Use of a computer at work is frowned upon or considered grounds for
disciplinary action by many employers. Public access computers have extensive
waiting times and limitations on use.
Moreover, even as Internet access continues to expand,
people continue dropping their Internet service as well. The latest report on
the Digital Divide indicates that each year over 4 million households have dropped
their electronic access.[12]
This is a significant figure, especially when measured against the total number
of households that are on line -- 43.6 million,[13]

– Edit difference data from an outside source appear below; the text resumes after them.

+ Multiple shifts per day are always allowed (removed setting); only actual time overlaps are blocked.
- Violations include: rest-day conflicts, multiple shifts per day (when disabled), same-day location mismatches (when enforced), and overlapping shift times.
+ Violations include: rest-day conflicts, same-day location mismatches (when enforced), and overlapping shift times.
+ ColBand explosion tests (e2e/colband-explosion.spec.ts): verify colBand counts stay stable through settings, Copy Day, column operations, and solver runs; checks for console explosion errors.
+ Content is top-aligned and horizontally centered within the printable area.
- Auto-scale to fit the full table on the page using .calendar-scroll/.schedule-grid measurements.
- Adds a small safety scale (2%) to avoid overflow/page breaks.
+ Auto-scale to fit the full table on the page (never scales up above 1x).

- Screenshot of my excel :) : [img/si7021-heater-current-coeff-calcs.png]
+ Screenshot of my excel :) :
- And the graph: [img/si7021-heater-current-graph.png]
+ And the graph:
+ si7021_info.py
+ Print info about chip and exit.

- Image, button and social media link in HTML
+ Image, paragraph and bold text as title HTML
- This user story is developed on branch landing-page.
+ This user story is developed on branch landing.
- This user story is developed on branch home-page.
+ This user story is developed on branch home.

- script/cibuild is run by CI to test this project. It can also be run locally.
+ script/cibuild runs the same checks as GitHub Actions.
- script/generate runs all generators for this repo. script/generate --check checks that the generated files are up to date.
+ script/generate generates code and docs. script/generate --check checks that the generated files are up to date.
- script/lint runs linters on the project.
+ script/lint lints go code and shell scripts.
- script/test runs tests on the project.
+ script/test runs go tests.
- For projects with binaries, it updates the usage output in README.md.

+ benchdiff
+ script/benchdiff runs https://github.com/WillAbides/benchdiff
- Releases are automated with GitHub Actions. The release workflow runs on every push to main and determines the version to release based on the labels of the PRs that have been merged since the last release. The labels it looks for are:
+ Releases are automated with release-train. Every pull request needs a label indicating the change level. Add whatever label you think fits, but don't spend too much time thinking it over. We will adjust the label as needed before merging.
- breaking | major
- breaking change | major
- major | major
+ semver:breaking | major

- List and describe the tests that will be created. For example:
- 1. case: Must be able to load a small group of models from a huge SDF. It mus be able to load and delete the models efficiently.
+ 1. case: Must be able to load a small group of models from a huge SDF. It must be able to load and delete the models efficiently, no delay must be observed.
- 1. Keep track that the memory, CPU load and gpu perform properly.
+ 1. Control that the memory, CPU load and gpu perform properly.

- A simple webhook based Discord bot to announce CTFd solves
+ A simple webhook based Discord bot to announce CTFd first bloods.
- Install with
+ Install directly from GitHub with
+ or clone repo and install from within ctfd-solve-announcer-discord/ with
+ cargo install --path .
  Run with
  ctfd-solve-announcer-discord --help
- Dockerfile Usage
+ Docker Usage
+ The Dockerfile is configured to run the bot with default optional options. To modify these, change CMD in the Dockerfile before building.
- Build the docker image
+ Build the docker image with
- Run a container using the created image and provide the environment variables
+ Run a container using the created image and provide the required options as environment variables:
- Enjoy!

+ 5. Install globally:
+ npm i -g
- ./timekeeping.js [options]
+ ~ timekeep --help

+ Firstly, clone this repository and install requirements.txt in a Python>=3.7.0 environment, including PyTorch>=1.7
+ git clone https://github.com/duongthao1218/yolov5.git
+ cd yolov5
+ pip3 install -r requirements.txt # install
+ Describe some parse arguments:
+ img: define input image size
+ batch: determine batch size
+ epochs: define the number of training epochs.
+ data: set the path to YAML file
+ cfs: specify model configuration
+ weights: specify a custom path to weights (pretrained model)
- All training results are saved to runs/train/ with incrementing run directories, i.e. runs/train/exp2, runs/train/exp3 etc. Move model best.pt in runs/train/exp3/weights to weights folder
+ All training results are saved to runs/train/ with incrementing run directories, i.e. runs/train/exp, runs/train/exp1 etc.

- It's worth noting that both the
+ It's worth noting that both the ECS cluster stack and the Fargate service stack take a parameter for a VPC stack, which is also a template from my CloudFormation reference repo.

and only a portion of these use the Internet from their homes. This is a
drop off rate of over 10%.[14] The message here, unfortunately, is
that even as more households rush to obtain Internet access, a significant
number are dropping off that access.
Without question, electronic communication provides
wonderful opportunities, but it cannot be assumed to be as reliable a method to
receive essential information as postal delivery for the general public. A
10% drop off rate indicates that in any one year, 1 out 10 households which has
Internet access the previous year will no longer be able to receive electronic
communications.
As the Department of Commerce noted, the drop off rate
was higher among households at lower incomes. This should come as no surprise.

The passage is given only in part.